DIRECTIONS FOR THIS TASK: Exactly as written, print out each entry in the data, with no pictures.
== MATERIALS PROVIDED
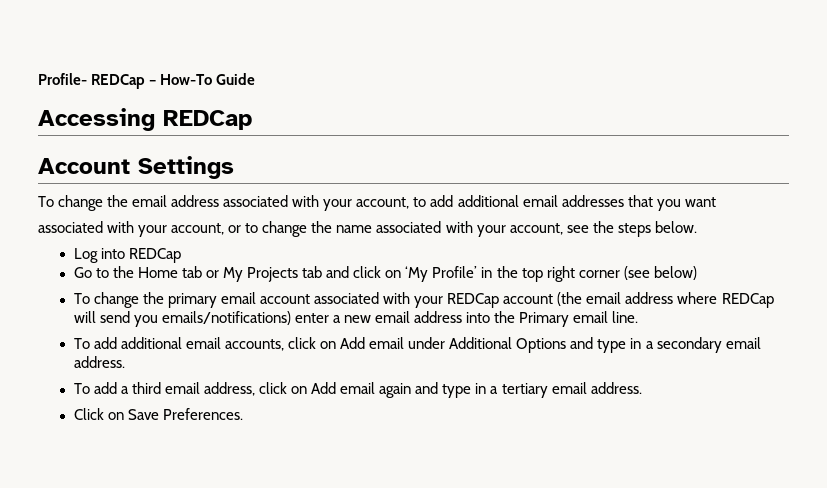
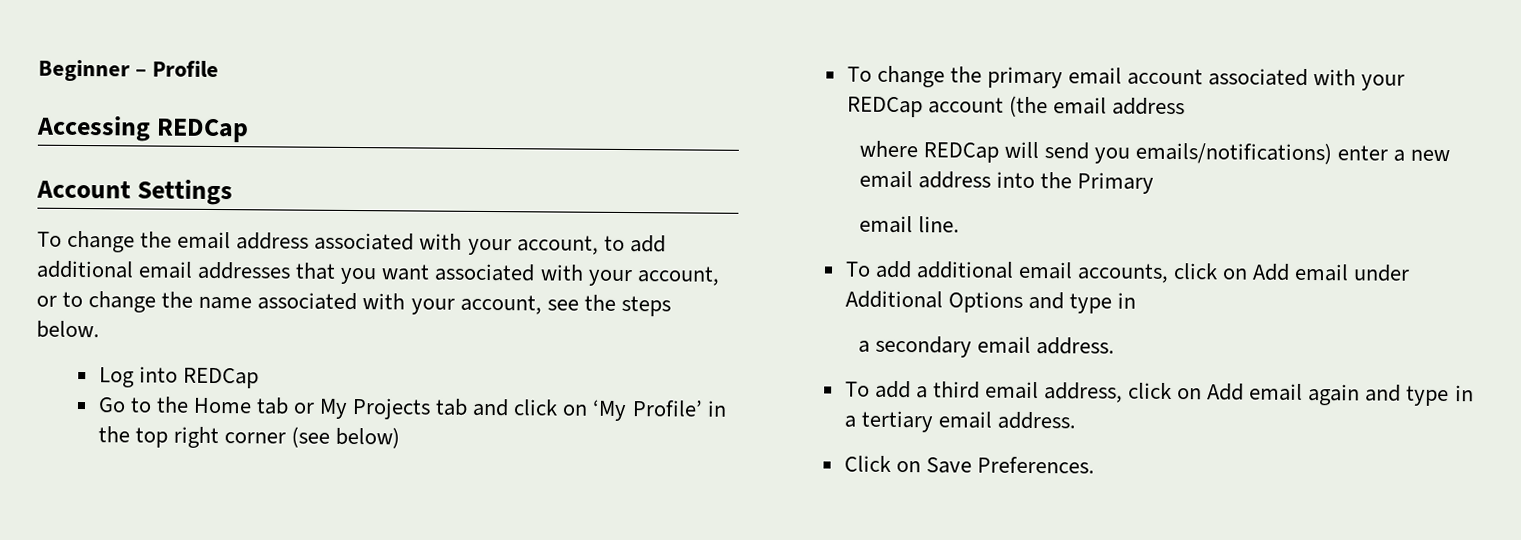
- Profile- REDCap – How-To Guide
+ Beginner – Profile
- To change the email address associated with your account, to add additional email addresses that you want
- associated with your account, or to change the name associated with your account, see the steps below.
+ To change the email address associated with your account, to add additional email addresses that you want associated with your account, or to change the name associated with your account, see the steps below.
- To change the primary email account associated with your REDCap account (the email address where REDCap will send you emails/notifications) enter a new email address into the Primary email line.
+ To change the primary email account associated with your REDCap account (the email address
+ where REDCap will send you emails/notifications) enter a new email address into the Primary
+ email line.
- To add additional email accounts, click on Add email under Additional Options and type in a secondary email address.
+ To add additional email accounts, click on Add email under Additional Options and type in
+ a secondary email address.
====
ANSWER SECTION:
- Profile- REDCap – How-To Guide
+ Beginner – Profile
- To change the email address associated with your account, to add additional email addresses that you want
- associated with your account, or to change the name associated with your account, see the steps below.
+ To change the email address associated with your account, to add additional email addresses that you want associated with your account, or to change the name associated with your account, see the steps below.
- To change the primary email account associated with your REDCap account (the email address where REDCap will send you emails/notifications) enter a new email address into the Primary email line.
+ To change the primary email account associated with your REDCap account (the email address
+ where REDCap will send you emails/notifications) enter a new email address into the Primary
+ email line.
- To add additional email accounts, click on Add email under Additional Options and type in a secondary email address.
+ To add additional email accounts, click on Add email under Additional Options and type in
+ a secondary email address.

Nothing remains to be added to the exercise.